The lines you return must be all those in the data that hold the string "limit".

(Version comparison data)
====

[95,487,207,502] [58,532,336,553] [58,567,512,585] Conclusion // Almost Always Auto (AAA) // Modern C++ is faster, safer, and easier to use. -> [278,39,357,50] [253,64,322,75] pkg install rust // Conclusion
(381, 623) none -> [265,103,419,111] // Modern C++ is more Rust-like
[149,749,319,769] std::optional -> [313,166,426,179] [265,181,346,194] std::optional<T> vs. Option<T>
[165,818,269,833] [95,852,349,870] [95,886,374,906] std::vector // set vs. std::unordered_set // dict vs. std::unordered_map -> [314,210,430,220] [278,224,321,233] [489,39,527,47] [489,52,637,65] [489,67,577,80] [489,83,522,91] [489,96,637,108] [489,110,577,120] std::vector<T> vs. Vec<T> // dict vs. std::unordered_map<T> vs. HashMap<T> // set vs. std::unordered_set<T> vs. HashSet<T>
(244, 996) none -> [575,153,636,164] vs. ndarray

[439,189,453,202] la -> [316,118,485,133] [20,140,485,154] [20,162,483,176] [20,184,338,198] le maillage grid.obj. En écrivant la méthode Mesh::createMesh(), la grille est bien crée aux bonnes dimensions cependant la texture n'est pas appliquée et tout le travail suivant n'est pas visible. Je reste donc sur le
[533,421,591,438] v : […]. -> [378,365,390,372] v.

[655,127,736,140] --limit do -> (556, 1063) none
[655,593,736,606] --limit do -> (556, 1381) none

====

◆ Exercise solution
[655,127,736,140] --limit do -> (556, 1063) none
[655,593,736,606] --limit do -> (556, 1381) none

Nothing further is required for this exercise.